▶ _Records supplied_
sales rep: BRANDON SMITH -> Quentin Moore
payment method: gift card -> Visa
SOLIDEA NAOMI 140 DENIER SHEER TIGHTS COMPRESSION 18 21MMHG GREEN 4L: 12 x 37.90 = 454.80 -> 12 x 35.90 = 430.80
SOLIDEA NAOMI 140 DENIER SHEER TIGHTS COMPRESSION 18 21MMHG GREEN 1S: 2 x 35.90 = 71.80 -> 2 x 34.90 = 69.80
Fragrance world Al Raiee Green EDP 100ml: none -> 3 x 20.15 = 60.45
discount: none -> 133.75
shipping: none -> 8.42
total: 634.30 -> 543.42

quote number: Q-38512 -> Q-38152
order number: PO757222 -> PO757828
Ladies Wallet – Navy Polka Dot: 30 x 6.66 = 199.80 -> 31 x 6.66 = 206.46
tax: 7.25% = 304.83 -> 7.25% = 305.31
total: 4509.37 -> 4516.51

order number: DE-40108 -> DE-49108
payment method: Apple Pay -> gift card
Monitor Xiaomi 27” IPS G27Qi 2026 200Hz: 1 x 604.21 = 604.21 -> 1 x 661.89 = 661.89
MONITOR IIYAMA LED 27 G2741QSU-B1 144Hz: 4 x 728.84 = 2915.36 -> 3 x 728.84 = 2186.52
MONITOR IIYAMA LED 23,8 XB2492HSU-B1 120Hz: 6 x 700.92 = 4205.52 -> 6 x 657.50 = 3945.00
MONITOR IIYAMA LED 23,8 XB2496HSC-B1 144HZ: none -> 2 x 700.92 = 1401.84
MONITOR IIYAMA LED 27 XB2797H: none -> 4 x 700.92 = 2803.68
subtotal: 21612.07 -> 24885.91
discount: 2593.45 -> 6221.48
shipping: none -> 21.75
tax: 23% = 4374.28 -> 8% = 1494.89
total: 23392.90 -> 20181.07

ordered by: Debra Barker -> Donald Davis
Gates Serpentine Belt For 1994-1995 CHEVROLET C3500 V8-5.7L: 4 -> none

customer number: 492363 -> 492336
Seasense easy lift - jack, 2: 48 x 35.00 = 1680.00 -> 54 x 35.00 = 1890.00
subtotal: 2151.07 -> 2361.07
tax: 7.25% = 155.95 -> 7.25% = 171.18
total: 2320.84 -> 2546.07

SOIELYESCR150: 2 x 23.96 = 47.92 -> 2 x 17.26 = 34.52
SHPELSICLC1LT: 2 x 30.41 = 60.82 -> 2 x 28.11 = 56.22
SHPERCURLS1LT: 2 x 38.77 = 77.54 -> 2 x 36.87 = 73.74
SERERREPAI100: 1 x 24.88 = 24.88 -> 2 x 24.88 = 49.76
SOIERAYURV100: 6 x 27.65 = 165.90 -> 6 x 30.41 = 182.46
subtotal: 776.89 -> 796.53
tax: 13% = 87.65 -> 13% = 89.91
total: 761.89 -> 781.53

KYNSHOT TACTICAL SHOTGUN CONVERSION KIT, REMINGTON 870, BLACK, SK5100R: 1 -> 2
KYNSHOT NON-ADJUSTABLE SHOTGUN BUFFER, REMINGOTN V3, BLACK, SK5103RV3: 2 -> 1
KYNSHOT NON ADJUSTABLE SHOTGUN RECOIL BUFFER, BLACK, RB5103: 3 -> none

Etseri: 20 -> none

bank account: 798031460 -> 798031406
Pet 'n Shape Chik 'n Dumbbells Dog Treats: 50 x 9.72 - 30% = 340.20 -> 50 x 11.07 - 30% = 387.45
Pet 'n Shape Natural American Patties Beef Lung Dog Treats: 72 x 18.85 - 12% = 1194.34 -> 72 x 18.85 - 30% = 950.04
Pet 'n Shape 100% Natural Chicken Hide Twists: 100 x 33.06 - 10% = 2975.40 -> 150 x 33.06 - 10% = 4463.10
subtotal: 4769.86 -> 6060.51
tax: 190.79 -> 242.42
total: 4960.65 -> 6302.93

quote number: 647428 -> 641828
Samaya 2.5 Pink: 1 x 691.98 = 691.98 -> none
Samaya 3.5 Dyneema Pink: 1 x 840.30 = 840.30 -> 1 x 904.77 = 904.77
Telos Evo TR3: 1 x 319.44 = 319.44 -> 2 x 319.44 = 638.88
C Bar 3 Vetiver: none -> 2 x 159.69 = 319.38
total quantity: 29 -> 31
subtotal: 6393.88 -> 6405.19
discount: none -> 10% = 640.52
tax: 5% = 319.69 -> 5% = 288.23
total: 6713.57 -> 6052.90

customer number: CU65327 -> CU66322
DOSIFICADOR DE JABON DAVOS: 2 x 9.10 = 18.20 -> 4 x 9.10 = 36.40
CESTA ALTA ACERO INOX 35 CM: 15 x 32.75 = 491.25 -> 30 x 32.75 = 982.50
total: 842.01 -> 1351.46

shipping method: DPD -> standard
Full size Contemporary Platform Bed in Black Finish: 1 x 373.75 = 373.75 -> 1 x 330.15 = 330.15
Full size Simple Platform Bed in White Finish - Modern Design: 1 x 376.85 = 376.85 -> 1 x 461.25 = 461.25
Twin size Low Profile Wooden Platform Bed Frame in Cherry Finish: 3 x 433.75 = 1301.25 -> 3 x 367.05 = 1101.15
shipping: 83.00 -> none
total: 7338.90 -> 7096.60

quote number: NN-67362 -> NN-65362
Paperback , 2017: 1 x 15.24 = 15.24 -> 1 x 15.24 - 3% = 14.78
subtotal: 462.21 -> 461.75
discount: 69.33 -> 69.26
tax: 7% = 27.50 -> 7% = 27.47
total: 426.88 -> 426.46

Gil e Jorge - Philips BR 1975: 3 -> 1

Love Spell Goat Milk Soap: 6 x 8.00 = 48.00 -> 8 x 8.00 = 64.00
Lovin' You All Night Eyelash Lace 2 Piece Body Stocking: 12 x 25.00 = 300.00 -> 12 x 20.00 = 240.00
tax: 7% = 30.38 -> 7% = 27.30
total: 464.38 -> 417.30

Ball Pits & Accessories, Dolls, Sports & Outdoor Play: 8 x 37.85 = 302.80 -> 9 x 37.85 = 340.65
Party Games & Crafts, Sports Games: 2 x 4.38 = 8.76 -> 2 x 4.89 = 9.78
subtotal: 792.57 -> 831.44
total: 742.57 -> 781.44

▶ _Exercise directions_
With the line containing "shipping: 83.00 -> none" as the first, output each line through the final line of the entries above, exactly.

▶ _Exercise answer_
shipping: 83.00 -> none
total: 7338.90 -> 7096.60

quote number: NN-67362 -> NN-65362
Paperback , 2017: 1 x 15.24 = 15.24 -> 1 x 15.24 - 3% = 14.78
subtotal: 462.21 -> 461.75
discount: 69.33 -> 69.26
tax: 7% = 27.50 -> 7% = 27.47
total: 426.88 -> 426.46

Gil e Jorge - Philips BR 1975: 3 -> 1

Love Spell Goat Milk Soap: 6 x 8.00 = 48.00 -> 8 x 8.00 = 64.00
Lovin' You All Night Eyelash Lace 2 Piece Body Stocking: 12 x 25.00 = 300.00 -> 12 x 20.00 = 240.00
tax: 7% = 30.38 -> 7% = 27.30
total: 464.38 -> 417.30

Ball Pits & Accessories, Dolls, Sports & Outdoor Play: 8 x 37.85 = 302.80 -> 9 x 37.85 = 340.65
Party Games & Crafts, Sports Games: 2 x 4.38 = 8.76 -> 2 x 4.89 = 9.78
subtotal: 792.57 -> 831.44
total: 742.57 -> 781.44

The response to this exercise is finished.